Simon Willison’s Weblog

Subscribe

Thursday, 19th June 2025

Radiology has embraced AI enthusiastically, and the labor force is growing nevertheless. The augmentation-not-automation effect of AI is despite the fact that AFAICT there is no identified "task" at which human radiologists beat AI. So maybe the "jobs are bundles of tasks" model in labor economics is incomplete. [...]

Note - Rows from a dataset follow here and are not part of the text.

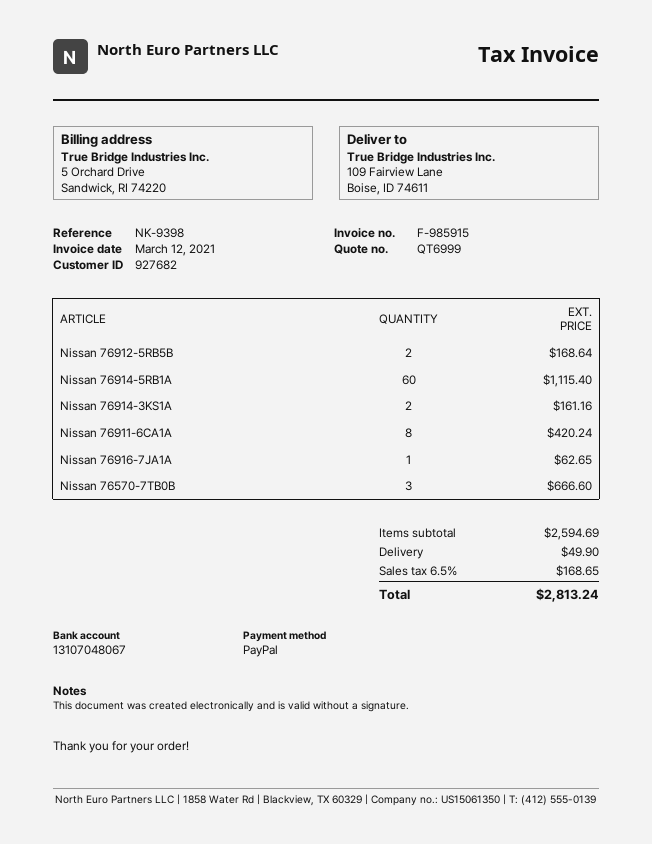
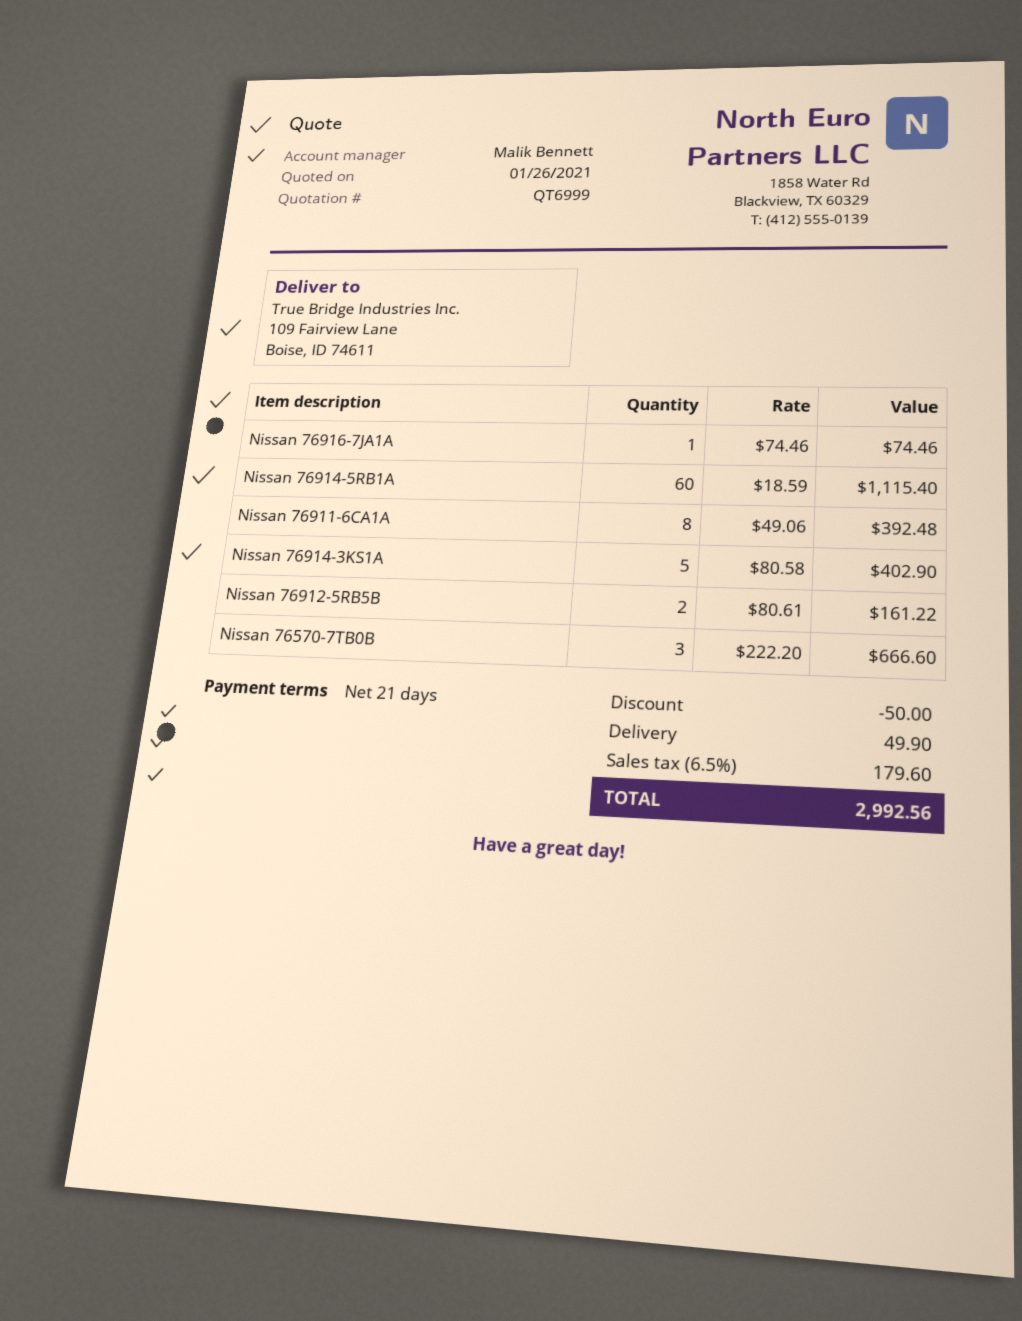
Nissan 76912-5RB5B: 2 for 168.64 -> 2 for 161.22
Nissan 76914-3KS1A: 2 for 161.16 -> 5 for 402.90
Nissan 76911-6CA1A: 8 for 420.24 -> 8 for 392.48
Nissan 76916-7JA1A: 1 for 62.65 -> 1 for 74.46
discount: none -> 50.00
tax: 6.5% = 168.65 -> 6.5% = 179.60
total: 2813.24 -> 2992.56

Can you break up your own job into a set of well-defined tasks such that if each of them is automated, your job as a whole can be automated? I suspect most people will say no. But when we think about other people's jobs that we don't understand as well as our own, the task model seems plausible because we don't appreciate all the nuances.

Arvind Narayanan

# 2:08 pm / careers, ai, arvind-narayanan, ai-ethics

I continue to have fun running fantasy cooking prompts through LLMs - this time I tried "Give me a wildly ambitious recipe for zucchini cooked three ways" followed by "Go more ambitious" and now I need to get myself a centrifuge to help spherify my clarified zucchini consommé.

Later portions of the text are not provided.